The 2010 Katyń Families Association
12.04.2016

Polish plane crash anniversary beset by questions. Poland's ruling party on Sunday blamed the government of then-Prime Minister Donald Tusk for the 2010 plane crash. The crash of the presidential jet in Smolensk, has led to accusing the previous government of negligence in preparations for the flight. Defence Minister Antoni Macierewicz said last month that a bomb on board may have been the cause. The ruling Law & Justice party led is planning a new investigation into the 2010 crash.

Poland marked the sixth anniversary of the airplane crash that killed President Lech Kaczynski and 95 others in Russia, in state ceremonies top officials have called the accident an attempt to assassinate the anti-Kremlin leader.

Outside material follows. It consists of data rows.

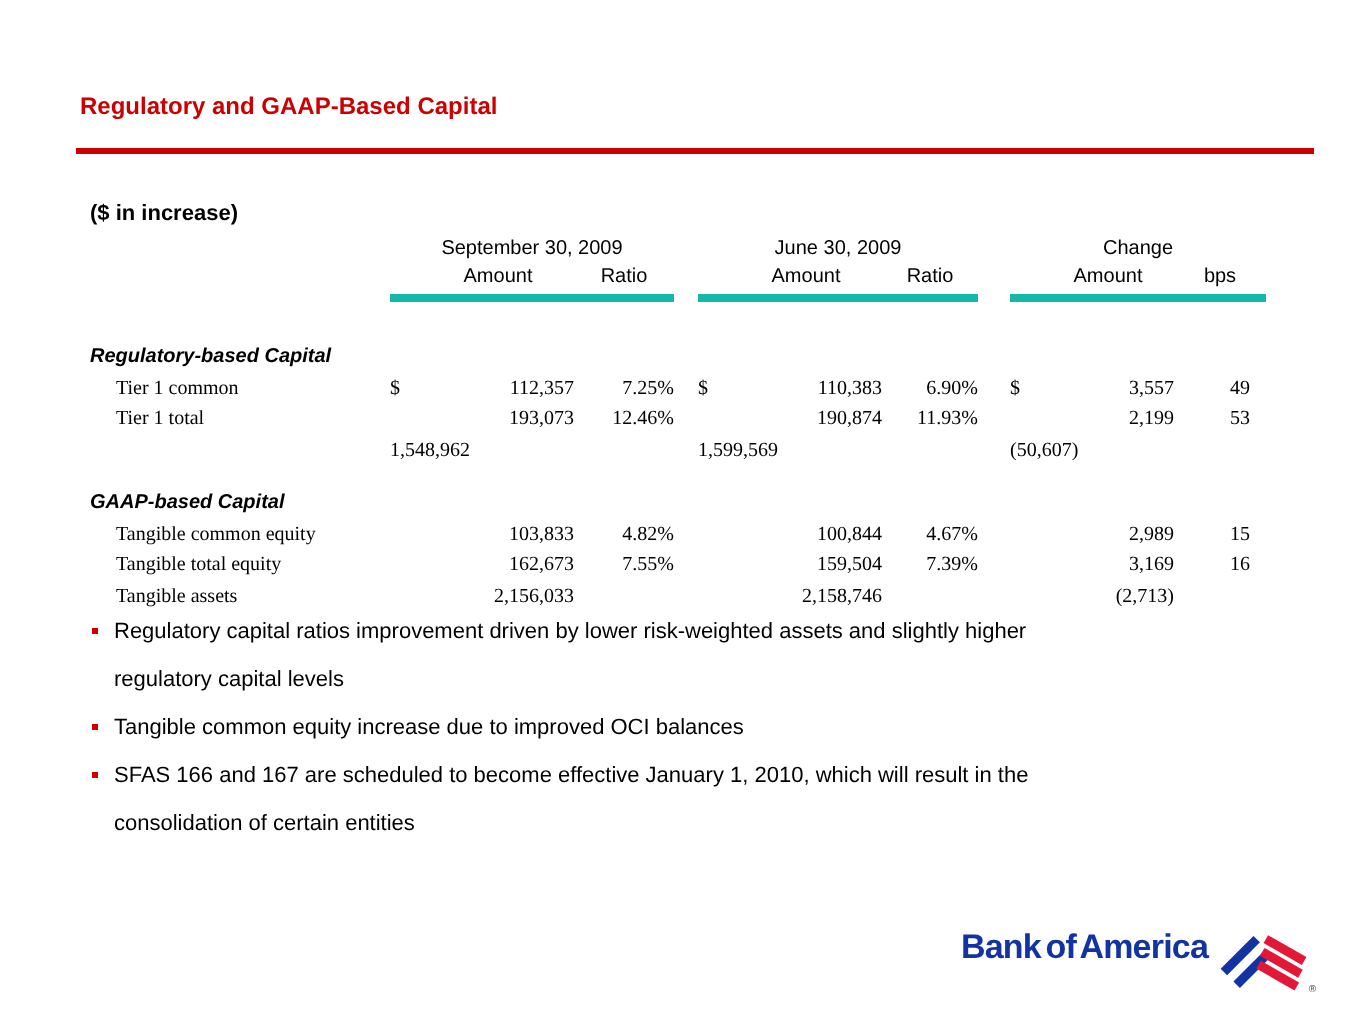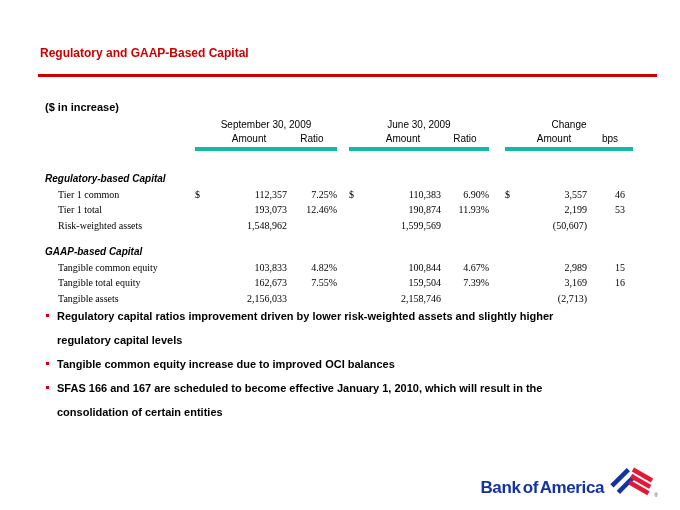--- a/index.html
+++ b/index.html
@@ -39,27 +39,27 @@
     grid-template-columns:150px 16px 76px 50px 12px 16px 76px 48px 16px 16px 66px 46px;
     font-family:Liberation Serif, serif;
   }
   .sect{font-weight:bold;font-style:italic;line-height:15.5px;}
   .sect.gap{margin-top:11px;}
   .c.lab{padding-left:13px;}
   .c.amt,.c.rat,.c.bps{text-align:right;}
   .c.bps{padding-right:8px;box-sizing:border-box;}
   
   .bullets{position:absolute;left:46px;top:304px;width:562px;}
-  .bullet{position:relative;padding-left:11px;font-size:11px;font-weight:bold;line-height:24px;}
+  .bullet{position:relative;padding-left:11px;font-size:11px;font-weight:normal;line-height:24px;}
   .bullet .mark{
     position:absolute;left:0;top:10px;width:3px;height:3px;background:var(--accent-red);
   }
   .bl{display:block;}
   
-  .logo{position:absolute;right:25px;bottom:14px;display:flex;align-items:flex-end;}
+  .logo{position:absolute;right:25px;bottom:14px;display:flex;align-items:flex-start;}
   .wordmark{
     color:var(--logo-blue);font-weight:bold;font-size:17px;
     letter-spacing:-0.4px;word-spacing:-2px;line-height:17px;
   }
   .flag{margin-left:5px;position:relative;width:46px;height:31px;}
   .f-blue{stroke:var(--logo-blue);stroke-width:5;}
   .f-red{stroke:var(--flag-red);stroke-width:5;}
   .reg{
     position:absolute;right:-3px;bottom:-2px;font-size:5px;color:#444;font-weight:normal;
   }
@@ -114,40 +114,39 @@
         <div class="c dol">$</div>
         <div class="c amt">112,357</div>
         <div class="c rat">7.25%</div>
         <div class="c"></div>
         <div class="c dol">$</div>
         <div class="c amt">110,383</div>
         <div class="c rat">6.90%</div>
         <div class="c"></div>
         <div class="c dol">$</div>
         <div class="c amt">3,557</div>
-        <div class="c bps">46</div>
+        <div class="c bps">49</div>
       </div>
 
       <div class="trow">
         <div class="c lab">Tier 1 total</div>
         <div class="c dol"></div>
         <div class="c amt">193,073</div>
         <div class="c rat">12.46%</div>
         <div class="c"></div>
         <div class="c dol"></div>
         <div class="c amt">190,874</div>
         <div class="c rat">11.93%</div>
         <div class="c"></div>
         <div class="c dol"></div>
         <div class="c amt">2,199</div>
         <div class="c bps">53</div>
       </div>
 
       <div class="trow">
-        <div class="c lab">Risk-weighted assets</div>
         <div class="c dol"></div>
         <div class="c amt">1,548,962</div>
         <div class="c rat"></div>
         <div class="c"></div>
         <div class="c dol"></div>
         <div class="c amt">1,599,569</div>
         <div class="c rat"></div>
         <div class="c"></div>
         <div class="c dol"></div>
         <div class="c amt">(50,607)</div>

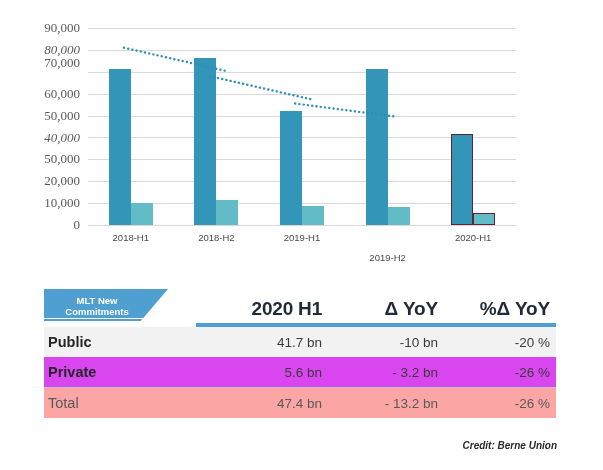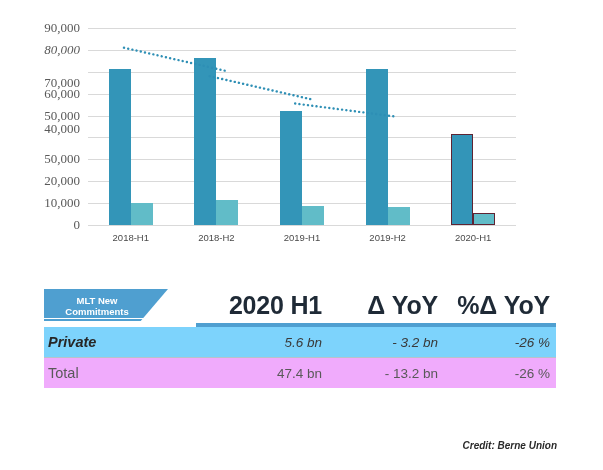--- a/index.html
+++ b/index.html
@@ -127,21 +127,21 @@
     text-align: center;
     color: #ffffff;
     font-size: 9.5px;
     font-weight: bold;
     line-height: 11px;
     border-bottom: 1.4px solid #ffffff;
     padding-bottom: 1px;
   }
   .hdr-val {
     text-align: right;
-    font-size: 25px;
+    font-size: 19px;
     font-weight: bold;
     color: #1F2A36;
     padding: 0 6px 3px 0;
     letter-spacing: -0.2px;
   }
   .hdr-rule td {
     padding: 0;
     height: 4px;
   }
   .hdr-rule .rule-blue { background: #4F9FD0; }
@@ -155,23 +155,23 @@
   }
   tbody td.lbl {
     padding-left: 4px;
     text-align: left;
     font-weight: bold;
     font-size: 14.5px;
     color: #262626;
   }
   tbody td.num { text-align: right; }
   tr.row-public td { background: #F2F2F2; }
-  tr.row-private td { background: #7dd3fc; font-style: italic; }
+  tr.row-private td { background: #d946ef; }
   tr.row-total td {
-    background: #f0abfc;
+    background: #fca5a5;
     color: #595959;
     font-weight: normal;
     border-top: 1px solid #9aa5ae;
   }
   tr.row-total td.lbl { font-weight: normal; color: #595959; }
   tr.row-private td { border-bottom: 1px solid #b9c2ca; }
 
   #credit {
     position: absolute;
     right: 46px;
@@ -197,24 +197,24 @@
         <div class="gridline" style="top: 65.6667px;"></div>
         <div class="gridline" style="top: 43.7778px;"></div>
         <div class="gridline" style="top: 21.8889px;"></div>
         <div class="gridline" style="top: 0px;"></div>
       </div>
     <div id="yticks">
         <div class="ytick-holder" style="top: 197px;">0</div>
         <div class="ytick-holder" style="top: 175.111px; text-align: right;">10,000</div>
         <div class="ytick-holder" style="top: 153.222px;">20,000</div>
         <div class="ytick-holder" style="top: 131.333px;">50,000</div>
-        <div class="ytick-holder" style="top: 101px;">40,000</div>
+        <div class="ytick-holder" style="top: 110px; font-style: italic;">40,000</div>
         <div class="ytick-holder" style="top: 87.5556px;">50,000</div>
         <div class="ytick-holder" style="top: 65.6667px;">60,000</div>
-        <div class="ytick-holder" style="top: 55px;">70,000</div>
+        <div class="ytick-holder" style="top: 35px;">70,000</div>
         <div class="ytick-holder" style="top: 21.8889px; font-style: italic;">80,000</div>
         <div class="ytick-holder" style="top: 0px;">90,000</div>
       </div>
     <div id="bars">
         <div class="cat-group" style="left: 0px; width: 85.6px;">
           <div class="bar dark" style="left: 20.8px; width: 22px; height: 156.287px;"></div>
           <div class="bar light" style="left: 42.8px; width: 22px; height: 22.3267px;"></div>
         </div>
         <div class="cat-group" style="left: 85.6px; width: 85.6px;">
           <div class="bar dark" style="left: 20.8px; width: 22px; height: 166.574px;"></div>
@@ -236,21 +236,21 @@
   </div>
   <svg id="trend-svg" viewBox="0 0 428 197" preserveAspectRatio="none">
       <line x1="35.952" y1="19.69999999999999" x2="136.95999999999998" y2="42.68333333333334" stroke="#2E8FB5" stroke-width="2.4" stroke-linecap="round" stroke-dasharray="0.1 4.2"></line>
       <line x1="121.55199999999999" y1="48.155555555555566" x2="222.55999999999997" y2="71.1388888888889" stroke="#2E8FB5" stroke-width="2.4" stroke-linecap="round" stroke-dasharray="0.1 4.2"></line>
       <line x1="207.152" y1="75.51666666666667" x2="308.15999999999997" y2="88.64999999999999" stroke="#2E8FB5" stroke-width="2.4" stroke-linecap="round" stroke-dasharray="0.1 4.2"></line>
     </svg>
   <div id="xlabels">
       <div class="xlabel" style="left: 88px; width: 85.6px;">2018-H1</div>
       <div class="xlabel" style="left: 173.6px; width: 85.6px;">2018-H2</div>
       <div class="xlabel" style="left: 259.2px; width: 85.6px; text-align: center;">2019-H1</div>
-      <div class="xlabel" style="left: 344.8px; width: 85.6px;">2019-H2</div>
+      <div class="xlabel" style="left: 344.8px; width: 85.6px; margin-top: 20px;">2019-H2</div>
       <div class="xlabel" style="left: 430.4px; width: 85.6px;">2020-H1</div>
     </div>
 </div>
 
 <div id="table-panel">
   <table id="tbl">
     <colgroup>
       <col class="c0">
         <col class="c1">
         <col class="c2">
@@ -268,20 +268,26 @@
         <th class="hdr-val">2020 H1</th>
         <th class="hdr-val">Δ YoY</th>
         <th class="hdr-val">%Δ YoY</th>
       </tr>
       <tr class="hdr-rule">
         <td></td>
         <td class="rule-blue" colspan="3"></td>
       </tr>
     </thead>
     <tbody id="tbody">
+        <tr class="row-public">
+          <td class="lbl">Public</td>
+          <td class="num">41.7 bn</td>
+          <td class="num">-10 bn</td>
+          <td class="num">-20 %</td>
+        </tr>
         <tr class="row-private">
           <td class="lbl">Private</td>
           <td class="num">5.6 bn</td>
           <td class="num">- 3.2 bn</td>
           <td class="num">-26 %</td>
         </tr>
         <tr class="row-total">
           <td class="lbl">Total</td>
           <td class="num">47.4 bn</td>
           <td class="num">- 13.2 bn</td>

Whereas, the leader of Poland's ruling party on Sunday blamed the government of then-Prime Minister Donald Tusk for the 2010 plane crash. The crash of the presidential jet in Smolensk, has led to accusing the previous government of negligence in preparations for the flight. "Regardless of the causes of this tragedy, someone has the responsibility, at least the moral responsibility for it, Kaczynski told thousands gathered for the ceremony. "The previous government is responsible, the one led by Donald Tusk." (Tusk and his ministers have denied previous similar allegations. Tusk is now the European Council president in Brussels.)

 

On Sunday, Jaroslaw Kaczynski, Prime Minister Beata Szydlo, President Andrzej Duda and other government officials, victims' families and thousands of Poles took part in prayers and wreaths' laying at the victims' graves and memorials. Observances were also held at the crash site in Russia.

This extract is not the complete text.